The results of this study have been able to prove that patient satisfaction with healthcare delivery was similar in both telemedicine and inpatient clinic cohorts. It is important to note that mid-levels such as PAs are trained medical providers and can practice without having an orthopaedic physician present, especially for comparatively straightforward cases such as fracture care. The idea behind using a PA for this study also stemmed from the confidence in their ability to perform orthopaedic examination. Physical examination was an important component of the fracture care visit. In addition, our remote sites do not have cast technicians, and we wanted to make sure that if a patient needed a cast that this would be placed at the same visit. The intention was to ensure that standard of care was not compromised while introducing telemedicine in our patient cohort. Promising results in the study have made it possible to consider expanding the practice of telemedicine with nursing staff and teaching them how to conduct an orthopaedic examination and place casts. This would also make it possible for the PAs to run their own clinics, thereby further increasing access to orthopaedic care and ensuring optimum utilization of resources. Another approach would be to introduce telemedicine in a primary physician's office, further increasing the availability of subspecialty care in remote areas.

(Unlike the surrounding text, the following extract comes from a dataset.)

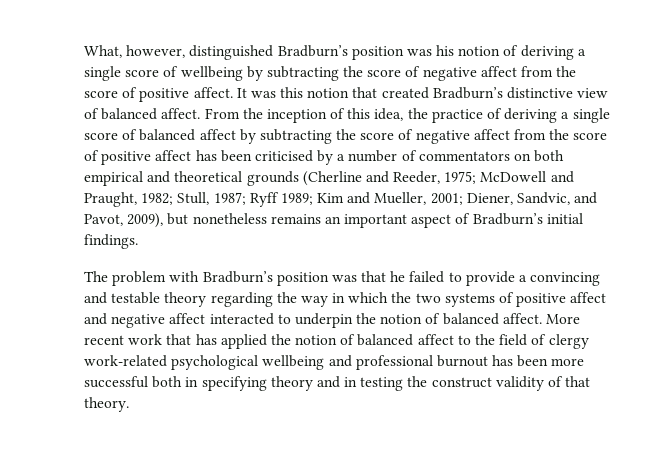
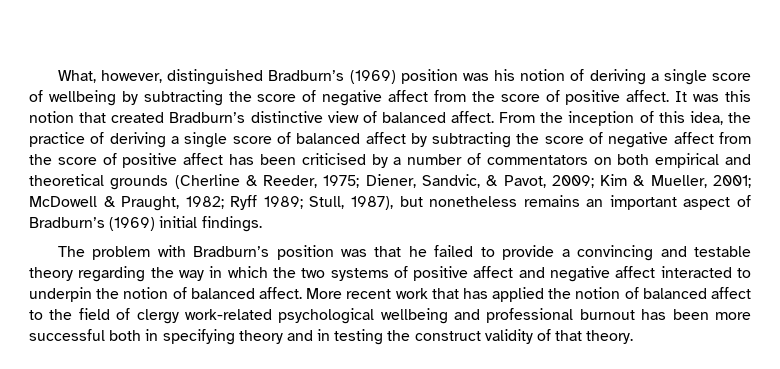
- What, however, distinguished Bradburn’s position was his notion of deriving a single score of wellbeing by subtracting the score of negative affect from the score of positive affect.
+ What, however, distinguished Bradburn’s (1969) position was his notion of deriving a single score of wellbeing by subtracting the score of negative affect from the score of positive affect.
- From the inception of this idea, the practice of deriving a single score of balanced affect by subtracting the score of negative affect from the score of positive affect has been criticised by a number of commentators on both empirical and theoretical grounds (Cherline and Reeder, 1975; McDowell and Praught, 1982; Stull, 1987; Ryff 1989; Kim and Mueller, 2001; Diener, Sandvic, and Pavot, 2009), but nonetheless remains an important aspect of Bradburn’s initial findings.
+ From the inception of this idea, the practice of deriving a single score of balanced affect by subtracting the score of negative affect from the score of positive affect has been criticised by a number of commentators on both empirical and theoretical grounds (Cherline & Reeder, 1975; Diener, Sandvic, & Pavot, 2009; Kim & Mueller, 2001; McDowell & Praught, 1982; Ryff 1989; Stull, 1987), but nonetheless remains an important aspect of Bradburn’s (1969) initial findings.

State regulations and requirements on how to implement telemedicine are not uniform. Telemedicine continues to gain popularity as an emerging method of providing care. It would be prudent to remember that orthopaedics requires a familiarity with specific physical examination techniques and other clinic resources. We would recommend that any institution looking at implementing such a program proceed cautiously to ensure that the quality of care is not compromised.
In conclusion, the findings of this study highlight the positive impacts a pediatric orthopaedic telehealth program can have on pediatric fracture patients and their caregivers. Additional longitudinal studies are needed to analyze the difference in follow up of patients between telemedicine and inpatient clinic visits. Additional research exploring the role of telemedicine in treating pediatric patients with more complex orthopaedic conditions is warranted.
Although the described telemedicine program proved financially beneficial for the patients with minimal cost to the physician/hospital, more research into the cost benefit analysis is needed to ensure a telemedicine approach that is economically sustainable and can be run efficiently while maintaining a busy conventional practice. Widespread acceptance of this modality of health care can only occur if it proves to be cost effective not only to the patients but also to the physicians, the insurers, and the healthcare system. In addition, although our study showed a higher overall satisfaction among patients/parents and guardians in the telemedicine versus the in-clinic group, larger studies are needed to validate telemedicine consults as being noninferior to in-clinic visits with no reduction in the quality of patient care.